Structured diff data
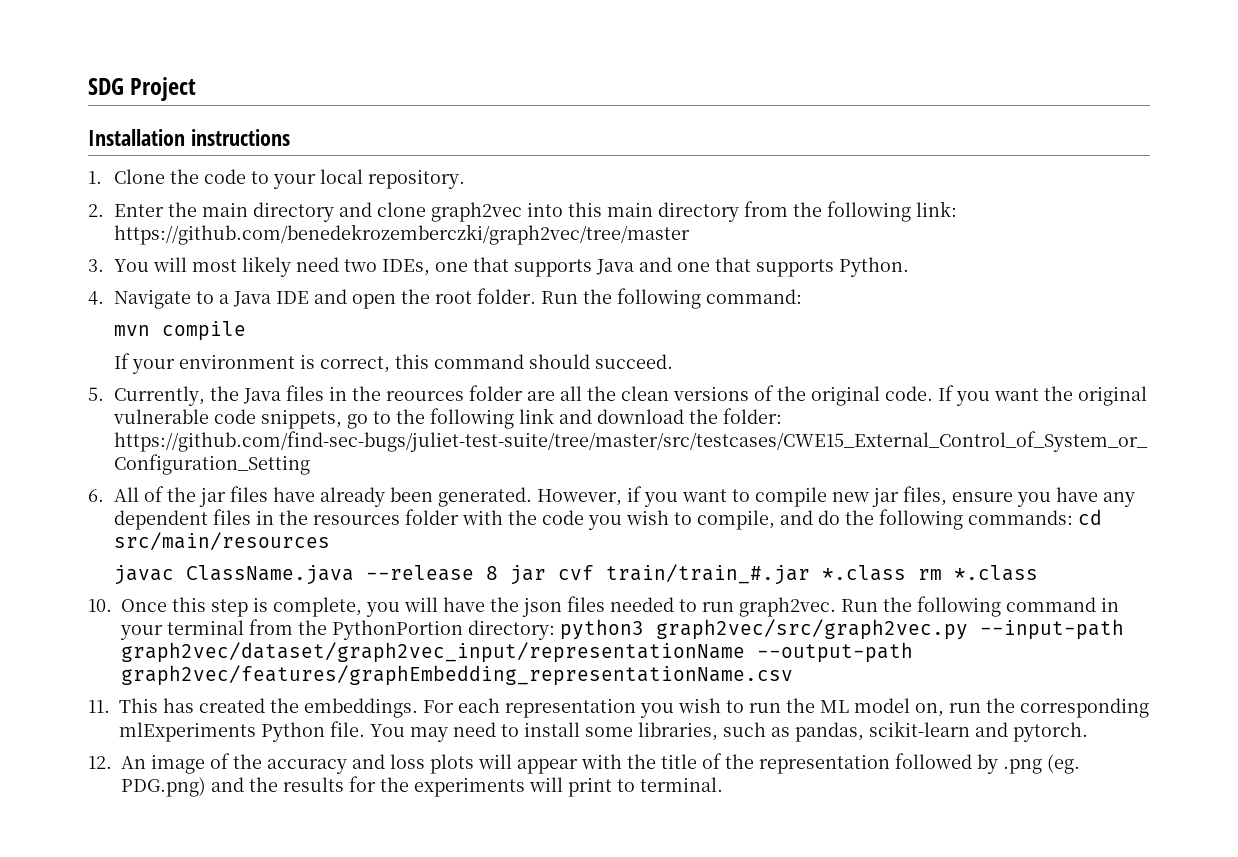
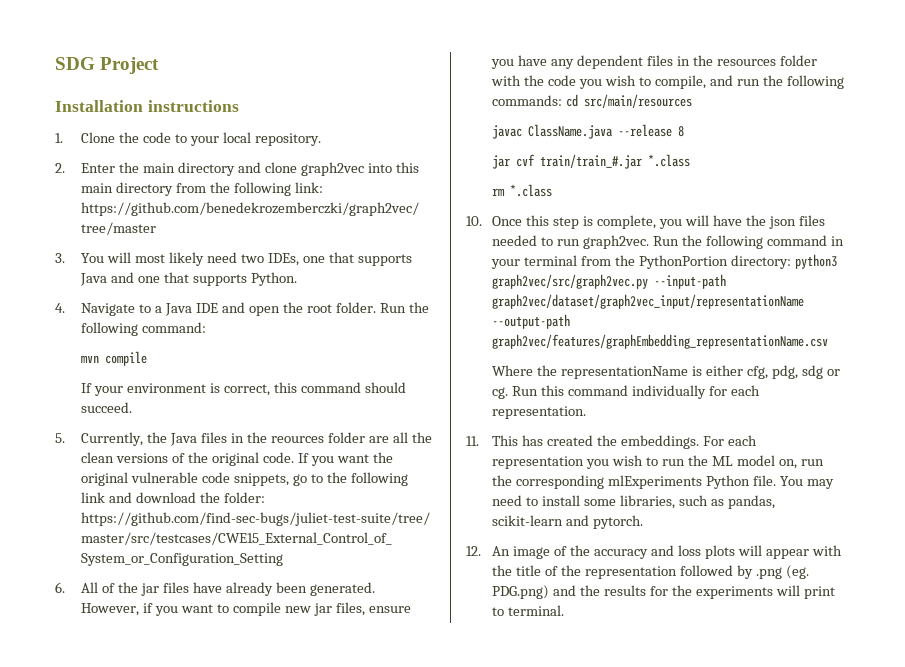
- However, if you want to compile new jar files, ensure you have any dependent files in the resources folder with the code you wish to compile, and do the following commands: cd src/main/resources
+ However, if you want to compile new jar files, ensure you have any dependent files in the resources folder with the code you wish to compile, and run the following commands: cd src/main/resources
- javac ClassName.java --release 8 jar cvf train/train_#.jar *.class rm *.class
+ javac ClassName.java --release 8
+ jar cvf train/train_#.jar *.class
+ rm *.class
+ Where the representationName is either cfg, pdg, sdg or cg. Run this command individually for each representation.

◆ **Instructions to follow**
Print all entries exactly; skip the pictures.

◆ **Solution below**
- However, if you want to compile new jar files, ensure you have any dependent files in the resources folder with the code you wish to compile, and do the following commands: cd src/main/resources
+ However, if you want to compile new jar files, ensure you have any dependent files in the resources folder with the code you wish to compile, and run the following commands: cd src/main/resources
- javac ClassName.java --release 8 jar cvf train/train_#.jar *.class rm *.class
+ javac ClassName.java --release 8
+ jar cvf train/train_#.jar *.class
+ rm *.class
+ Where the representationName is either cfg, pdg, sdg or cg. Run this command individually for each representation.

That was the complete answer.